METHODS:The aims of this study were to study the effects of miR-2 on cerebral ischemia–reperfusion rats and to explore its further mechanism. Rats were assigned into sham, model, miR-22 control and miR-22 groups. Observation of neurological behaviors at 24 h after operation found that neurological functions were severely damaged in the model and miR-22 control groups and these damages were improved by miR-22. RT-PCR indicated that miR-22 mRNA level in the brain tissue was significantly decreased in the model and miR-22 control groups, but increased in the miR-22 group. TTC staining showed increased percentage of cerebral infarction volume in the model and miR-22 control groups and this increase was reduced by miR-22. Immunohistochemistry showed increased densities of CD34^+ and VEGF^+ microvessels in the cortex in the model and miR-22 control groups, which were further increased in the miR-22 group.

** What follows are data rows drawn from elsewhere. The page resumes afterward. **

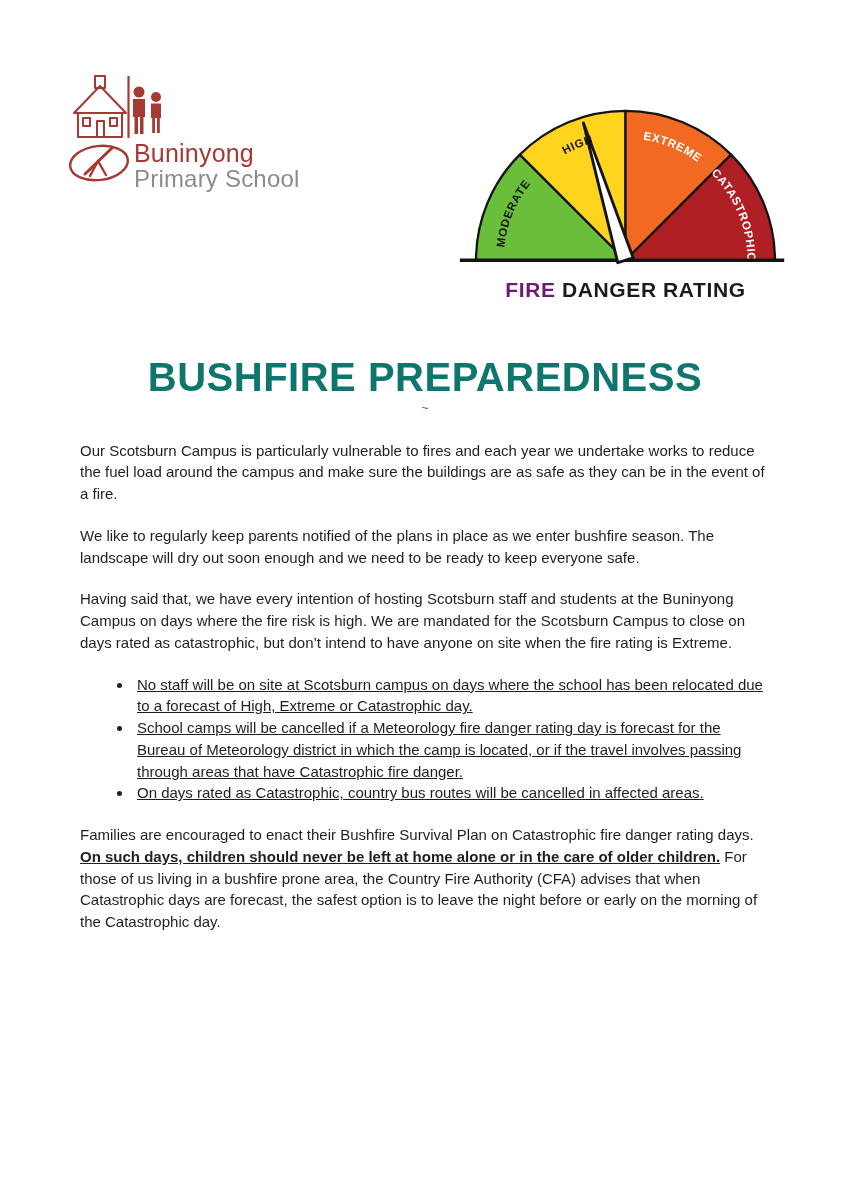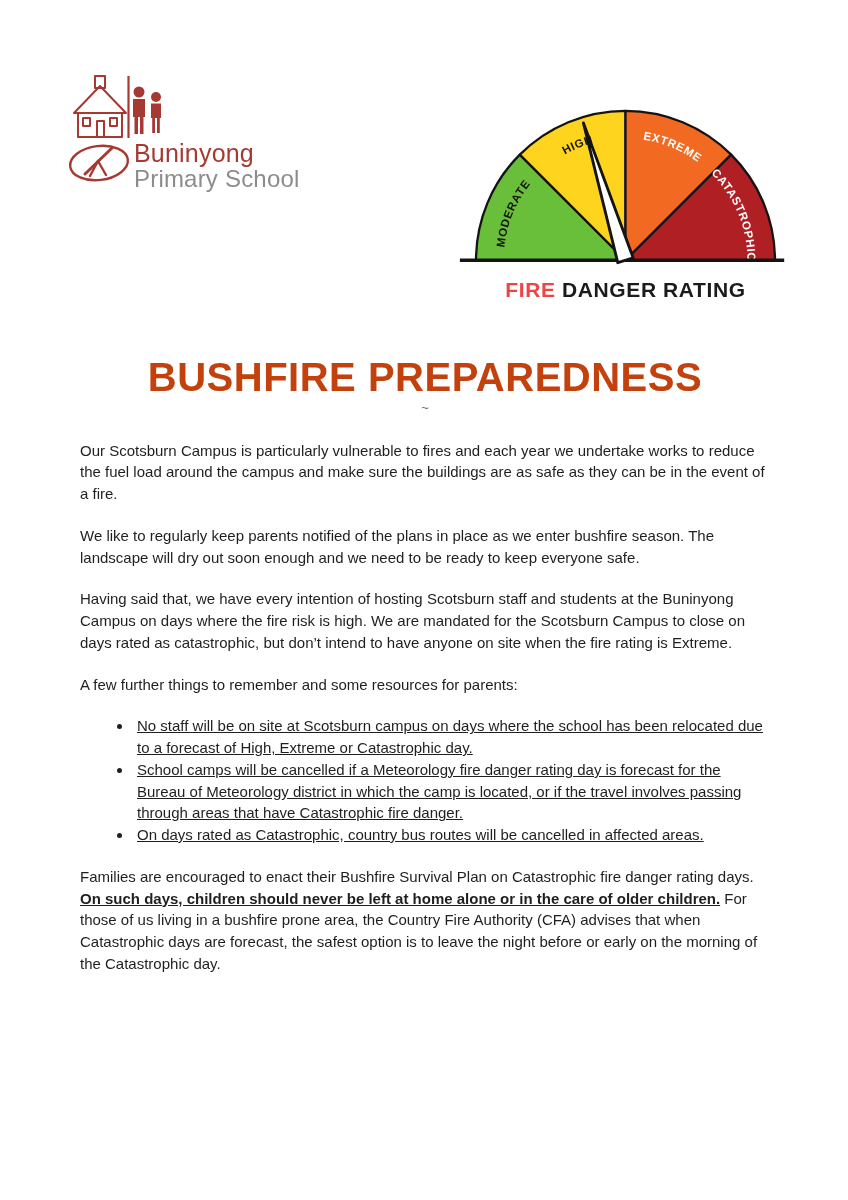--- a/index.html
+++ b/index.html
@@ -90,7 +90,7 @@
         <polygon points="113.4,22.5 156.7,139.9 143.3,144.1" fill="#ffffff" stroke="#141414" stroke-width="2.5" stroke-linejoin="round"></polygon>
       </svg>
       <div class="gauge-caption">
-        <span style="color: #ef4444;">FIRE</span>
+        <span style="color: #701a75;">FIRE</span>
         <span>DANGER RATING</span>
       </div>
     </div>

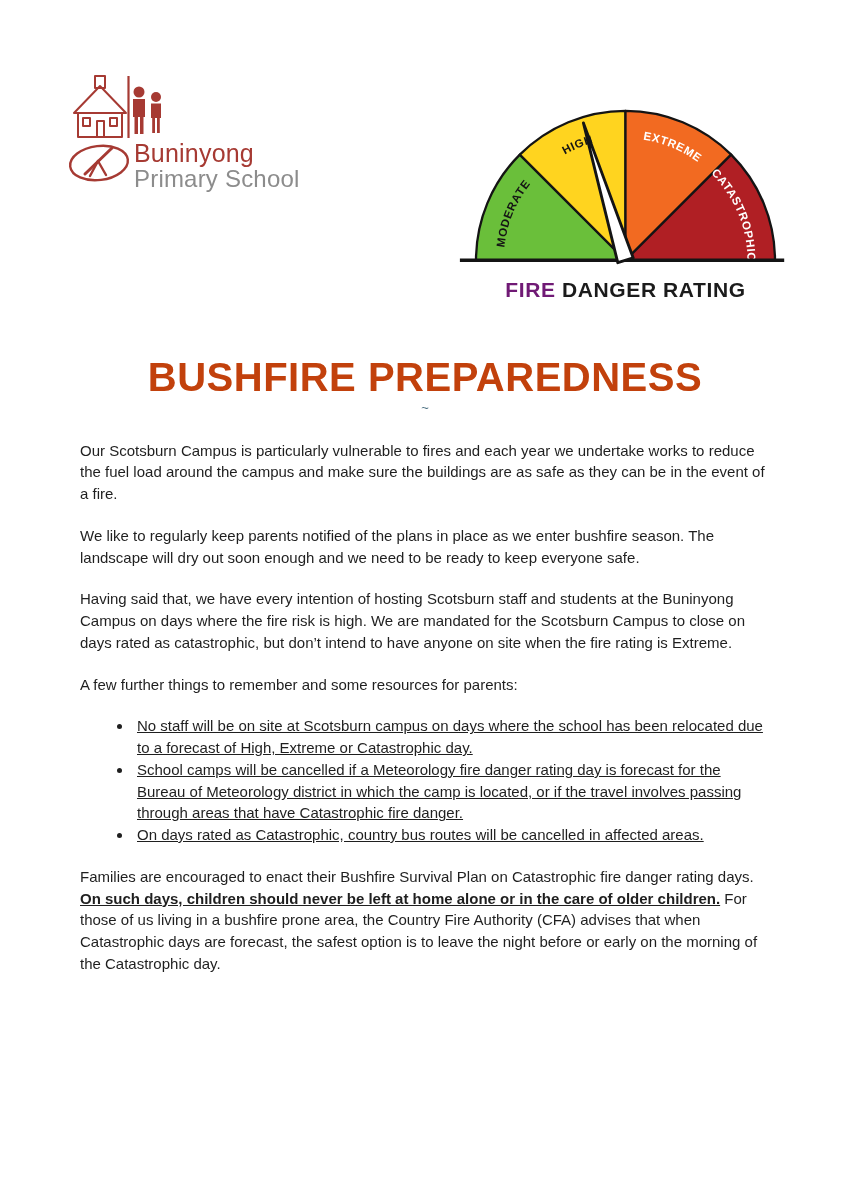--- a/index.html
+++ b/index.html
@@ -98,7 +98,7 @@
   </header>
 
   <main class="content">
-    <h1 class="title" style="color: #c2410c;">BUSHFIRE PREPAREDNESS</h1>
+    <h1 class="title" style="color: #0f766e;">BUSHFIRE PREPAREDNESS</h1>
     <div class="title-mark">~</div>
 
     <p class="para">Our Scotsburn Campus is particularly vulnerable to fires and each year we undertake works to reduce the fuel load around the campus and make sure the buildings are as safe as they can be in the event of a fire.</p>

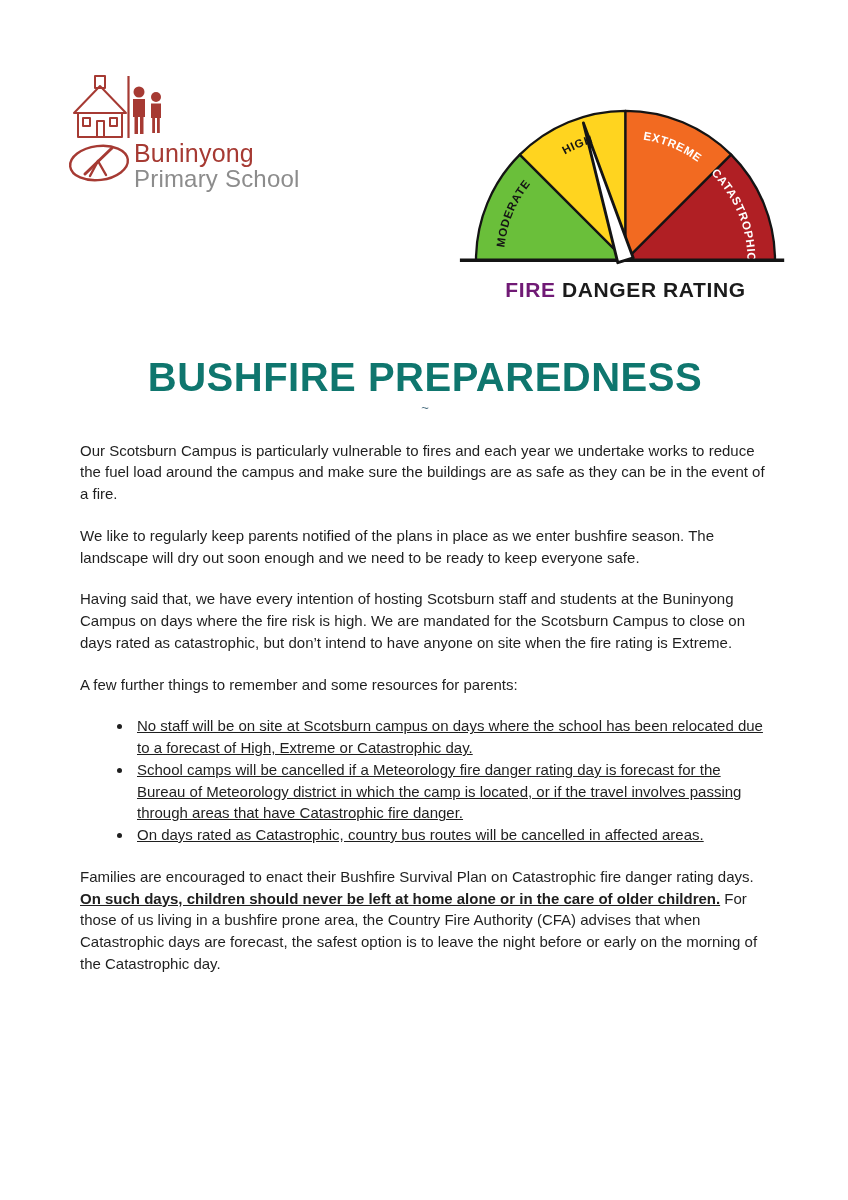--- a/index.html
+++ b/index.html
@@ -104,7 +104,6 @@
     <p class="para">Our Scotsburn Campus is particularly vulnerable to fires and each year we undertake works to reduce the fuel load around the campus and make sure the buildings are as safe as they can be in the event of a fire.</p>
     <p class="para">We like to regularly keep parents notified of the plans in place as we enter bushfire season.   The landscape will dry out soon enough and we need to be ready to keep everyone safe.</p>
     <p class="para">Having said that, we have every intention of hosting Scotsburn staff and students at the Buninyong Campus on days where the fire risk is high.  We are mandated for the Scotsburn Campus to close on days rated as catastrophic, but don’t intend to have anyone on site when the fire rating is Extreme.</p>
-    <p class="para">A few further things to remember and some resources for parents:</p>
 
     <ul class="bullets">
       <li>No staff will be on site at Scotsburn campus on days where the school has been relocated due to a forecast of High, Extreme or Catastrophic day.</li>

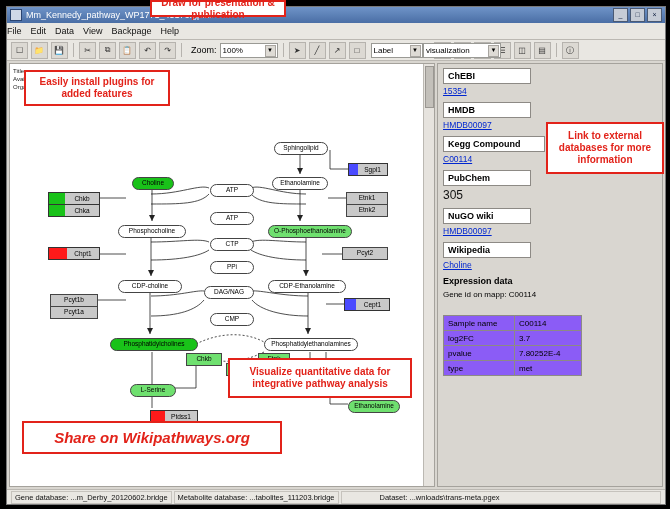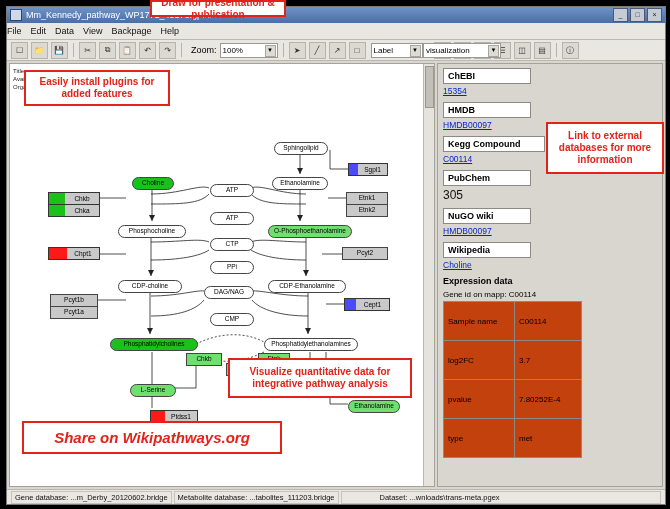--- a/index.html
+++ b/index.html
@@ -52,7 +52,7 @@
   .dblink{color:#0026d0;text-decoration:underline;font-size:8.5px;margin-bottom:6px;}
   .dbplain{font-size:12px;margin-bottom:6px;color:#111;}
   .exphead{font-size:9px;font-weight:bold;margin:4px 0 4px 0;}
-  .geneid{font-size:8px;margin-bottom:2px;}
+  .geneid{font-size:8px;margin-bottom:16px;}
   table.expr{border-collapse:collapse;font-size:8px;}
   table.expr td{border:1px solid #8d8a85;background:#c2410c;padding:13px 4px;height:12px;}
   table.expr td.k{width:62px;}

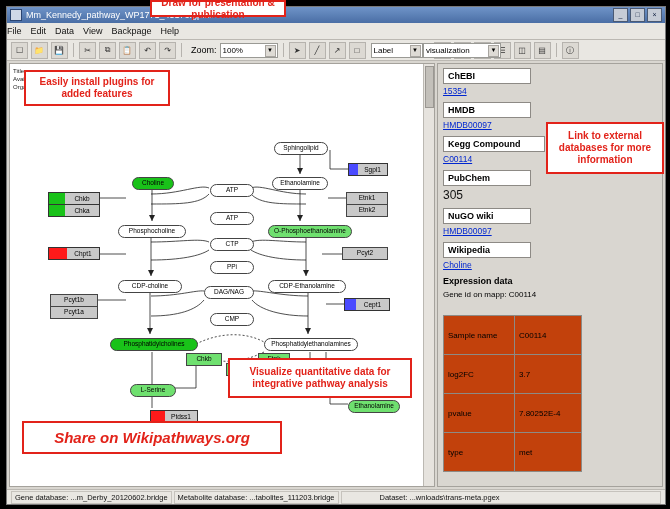--- a/index.html
+++ b/index.html
@@ -54,7 +54,7 @@
   .exphead{font-size:9px;font-weight:bold;margin:4px 0 4px 0;}
   .geneid{font-size:8px;margin-bottom:16px;}
   table.expr{border-collapse:collapse;font-size:8px;}
-  table.expr td{border:1px solid #8d8a85;background:#c2410c;padding:13px 4px;height:12px;}
+  table.expr td{border:1px solid #8d8a85;background:#8b5cf6;padding:1px 4px;height:12px;}
   table.expr td.k{width:62px;}
   table.expr td.v{width:58px;}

ELISA showed increased serum VEGF and Ang-1 levels in the model and miR-22 control groups, which were also further increased in the miR-22 group. Western blot analysis showed increased phosphorylation level of PI3K and Akt in brain tissue in the model and miR-22 control groups, which were further increased in the miR-22 group. Administration of LY294002, a specific PI3K pathway inhibitor, significantly reversed all the effects of miR-22 on rats in the model group. miR-22 exerts its neuroprotective and angiogenic functions via the PI3K/Akt signaling pathway, at least partly, in rats under cerebral ischemia–reperfusion.